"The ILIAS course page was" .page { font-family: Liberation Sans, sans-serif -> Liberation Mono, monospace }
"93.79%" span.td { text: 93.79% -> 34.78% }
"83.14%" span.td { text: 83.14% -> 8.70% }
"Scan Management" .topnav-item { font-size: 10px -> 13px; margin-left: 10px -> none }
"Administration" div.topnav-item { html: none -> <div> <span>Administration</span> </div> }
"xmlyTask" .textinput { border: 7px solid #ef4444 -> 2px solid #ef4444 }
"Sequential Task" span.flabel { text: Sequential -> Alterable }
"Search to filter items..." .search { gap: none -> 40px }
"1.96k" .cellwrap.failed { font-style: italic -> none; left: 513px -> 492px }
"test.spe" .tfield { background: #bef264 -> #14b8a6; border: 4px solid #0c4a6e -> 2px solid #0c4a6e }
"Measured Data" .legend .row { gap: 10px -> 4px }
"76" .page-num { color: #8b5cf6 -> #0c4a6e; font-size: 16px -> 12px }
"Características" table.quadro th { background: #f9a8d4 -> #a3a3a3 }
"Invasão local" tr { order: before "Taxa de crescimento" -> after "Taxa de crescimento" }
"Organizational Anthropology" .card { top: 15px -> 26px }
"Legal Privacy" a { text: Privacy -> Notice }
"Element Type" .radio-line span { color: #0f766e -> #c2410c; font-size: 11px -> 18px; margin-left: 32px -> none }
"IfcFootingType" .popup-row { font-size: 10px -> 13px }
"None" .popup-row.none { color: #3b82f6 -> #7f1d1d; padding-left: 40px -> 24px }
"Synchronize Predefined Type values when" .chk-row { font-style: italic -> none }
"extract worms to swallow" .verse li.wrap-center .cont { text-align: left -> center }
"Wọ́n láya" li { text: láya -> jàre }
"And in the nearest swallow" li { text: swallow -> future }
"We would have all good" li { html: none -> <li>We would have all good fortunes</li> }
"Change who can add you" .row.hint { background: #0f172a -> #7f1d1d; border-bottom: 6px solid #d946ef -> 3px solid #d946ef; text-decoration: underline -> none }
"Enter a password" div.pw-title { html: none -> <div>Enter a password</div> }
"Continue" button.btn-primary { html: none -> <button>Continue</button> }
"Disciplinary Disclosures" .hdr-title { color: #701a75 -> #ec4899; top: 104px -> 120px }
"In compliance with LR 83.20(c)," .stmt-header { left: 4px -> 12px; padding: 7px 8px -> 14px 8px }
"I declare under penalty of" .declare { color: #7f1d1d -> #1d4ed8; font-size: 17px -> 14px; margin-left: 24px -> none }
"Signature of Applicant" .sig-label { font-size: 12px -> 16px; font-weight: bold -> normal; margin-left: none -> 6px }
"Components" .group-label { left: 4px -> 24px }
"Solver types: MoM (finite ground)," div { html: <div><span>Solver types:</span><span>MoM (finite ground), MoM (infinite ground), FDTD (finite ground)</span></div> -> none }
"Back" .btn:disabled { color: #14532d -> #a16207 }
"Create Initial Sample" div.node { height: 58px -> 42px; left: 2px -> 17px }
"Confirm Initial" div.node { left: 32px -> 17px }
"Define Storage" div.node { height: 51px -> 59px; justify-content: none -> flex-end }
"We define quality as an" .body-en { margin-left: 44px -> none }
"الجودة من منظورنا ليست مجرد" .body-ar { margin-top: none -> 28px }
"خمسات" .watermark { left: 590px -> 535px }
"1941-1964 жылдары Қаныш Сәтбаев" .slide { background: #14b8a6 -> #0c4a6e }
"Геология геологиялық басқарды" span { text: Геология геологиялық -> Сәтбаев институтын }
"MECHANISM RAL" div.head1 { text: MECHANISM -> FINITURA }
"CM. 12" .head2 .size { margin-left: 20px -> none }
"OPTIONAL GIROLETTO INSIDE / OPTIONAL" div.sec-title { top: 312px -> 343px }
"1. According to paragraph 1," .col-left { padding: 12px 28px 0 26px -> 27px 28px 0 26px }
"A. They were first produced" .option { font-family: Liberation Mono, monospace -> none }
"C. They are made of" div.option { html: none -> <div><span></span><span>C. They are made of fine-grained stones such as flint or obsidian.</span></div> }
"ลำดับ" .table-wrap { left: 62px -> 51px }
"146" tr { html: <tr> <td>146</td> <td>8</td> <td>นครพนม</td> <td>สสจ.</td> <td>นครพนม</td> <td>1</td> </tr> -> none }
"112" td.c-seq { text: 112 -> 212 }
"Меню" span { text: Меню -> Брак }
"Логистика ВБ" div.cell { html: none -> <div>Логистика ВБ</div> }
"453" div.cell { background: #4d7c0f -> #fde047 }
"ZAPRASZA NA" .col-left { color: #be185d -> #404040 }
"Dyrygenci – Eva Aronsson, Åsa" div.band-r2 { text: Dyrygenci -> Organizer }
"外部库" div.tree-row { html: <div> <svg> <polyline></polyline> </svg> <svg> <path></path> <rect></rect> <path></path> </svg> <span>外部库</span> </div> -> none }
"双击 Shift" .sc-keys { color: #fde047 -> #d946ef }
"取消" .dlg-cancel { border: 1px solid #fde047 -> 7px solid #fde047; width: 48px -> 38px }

- Problem description
Go through the material above and set each line down verbatim.

- Expected answer
"The ILIAS course page was" .page { font-family: Liberation Sans, sans-serif -> Liberation Mono, monospace }
"93.79%" span.td { text: 93.79% -> 34.78% }
"83.14%" span.td { text: 83.14% -> 8.70% }
"Scan Management" .topnav-item { font-size: 10px -> 13px; margin-left: 10px -> none }
"Administration" div.topnav-item { html: none -> <div> <span>Administration</span> </div> }
"xmlyTask" .textinput { border: 7px solid #ef4444 -> 2px solid #ef4444 }
"Sequential Task" span.flabel { text: Sequential -> Alterable }
"Search to filter items..." .search { gap: none -> 40px }
"1.96k" .cellwrap.failed { font-style: italic -> none; left: 513px -> 492px }
"test.spe" .tfield { background: #bef264 -> #14b8a6; border: 4px solid #0c4a6e -> 2px solid #0c4a6e }
"Measured Data" .legend .row { gap: 10px -> 4px }
"76" .page-num { color: #8b5cf6 -> #0c4a6e; font-size: 16px -> 12px }
"Características" table.quadro th { background: #f9a8d4 -> #a3a3a3 }
"Invasão local" tr { order: before "Taxa de crescimento" -> after "Taxa de crescimento" }
"Organizational Anthropology" .card { top: 15px -> 26px }
"Legal Privacy" a { text: Privacy -> Notice }
"Element Type" .radio-line span { color: #0f766e -> #c2410c; font-size: 11px -> 18px; margin-left: 32px -> none }
"IfcFootingType" .popup-row { font-size: 10px -> 13px }
"None" .popup-row.none { color: #3b82f6 -> #7f1d1d; padding-left: 40px -> 24px }
"Synchronize Predefined Type values when" .chk-row { font-style: italic -> none }
"extract worms to swallow" .verse li.wrap-center .cont { text-align: left -> center }
"Wọ́n láya" li { text: láya -> jàre }
"And in the nearest swallow" li { text: swallow -> future }
"We would have all good" li { html: none -> <li>We would have all good fortunes</li> }
"Change who can add you" .row.hint { background: #0f172a -> #7f1d1d; border-bottom: 6px solid #d946ef -> 3px solid #d946ef; text-decoration: underline -> none }
"Enter a password" div.pw-title { html: none -> <div>Enter a password</div> }
"Continue" button.btn-primary { html: none -> <button>Continue</button> }
"Disciplinary Disclosures" .hdr-title { color: #701a75 -> #ec4899; top: 104px -> 120px }
"In compliance with LR 83.20(c)," .stmt-header { left: 4px -> 12px; padding: 7px 8px -> 14px 8px }
"I declare under penalty of" .declare { color: #7f1d1d -> #1d4ed8; font-size: 17px -> 14px; margin-left: 24px -> none }
"Signature of Applicant" .sig-label { font-size: 12px -> 16px; font-weight: bold -> normal; margin-left: none -> 6px }
"Components" .group-label { left: 4px -> 24px }
"Solver types: MoM (finite ground)," div { html: <div><span>Solver types:</span><span>MoM (finite ground), MoM (infinite ground), FDTD (finite ground)</span></div> -> none }
"Back" .btn:disabled { color: #14532d -> #a16207 }
"Create Initial Sample" div.node { height: 58px -> 42px; left: 2px -> 17px }
"Confirm Initial" div.node { left: 32px -> 17px }
"Define Storage" div.node { height: 51px -> 59px; justify-content: none -> flex-end }
"We define quality as an" .body-en { margin-left: 44px -> none }
"الجودة من منظورنا ليست مجرد" .body-ar { margin-top: none -> 28px }
"خمسات" .watermark { left: 590px -> 535px }
"1941-1964 жылдары Қаныш Сәтбаев" .slide { background: #14b8a6 -> #0c4a6e }
"Геология геологиялық басқарды" span { text: Геология геологиялық -> Сәтбаев институтын }
"MECHANISM RAL" div.head1 { text: MECHANISM -> FINITURA }
"CM. 12" .head2 .size { margin-left: 20px -> none }
"OPTIONAL GIROLETTO INSIDE / OPTIONAL" div.sec-title { top: 312px -> 343px }
"1. According to paragraph 1," .col-left { padding: 12px 28px 0 26px -> 27px 28px 0 26px }
"A. They were first produced" .option { font-family: Liberation Mono, monospace -> none }
"C. They are made of" div.option { html: none -> <div><span></span><span>C. They are made of fine-grained stones such as flint or obsidian.</span></div> }
"ลำดับ" .table-wrap { left: 62px -> 51px }
"146" tr { html: <tr> <td>146</td> <td>8</td> <td>นครพนม</td> <td>สสจ.</td> <td>นครพนม</td> <td>1</td> </tr> -> none }
"112" td.c-seq { text: 112 -> 212 }
"Меню" span { text: Меню -> Брак }
"Логистика ВБ" div.cell { html: none -> <div>Логистика ВБ</div> }
"453" div.cell { background: #4d7c0f -> #fde047 }
"ZAPRASZA NA" .col-left { color: #be185d -> #404040 }
"Dyrygenci – Eva Aronsson, Åsa" div.band-r2 { text: Dyrygenci -> Organizer }
"外部库" div.tree-row { html: <div> <svg> <polyline></polyline> </svg> <svg> <path></path> <rect></rect> <path></path> </svg> <span>外部库</span> </div> -> none }
"双击 Shift" .sc-keys { color: #fde047 -> #d946ef }
"取消" .dlg-cancel { border: 1px solid #fde047 -> 7px solid #fde047; width: 48px -> 38px }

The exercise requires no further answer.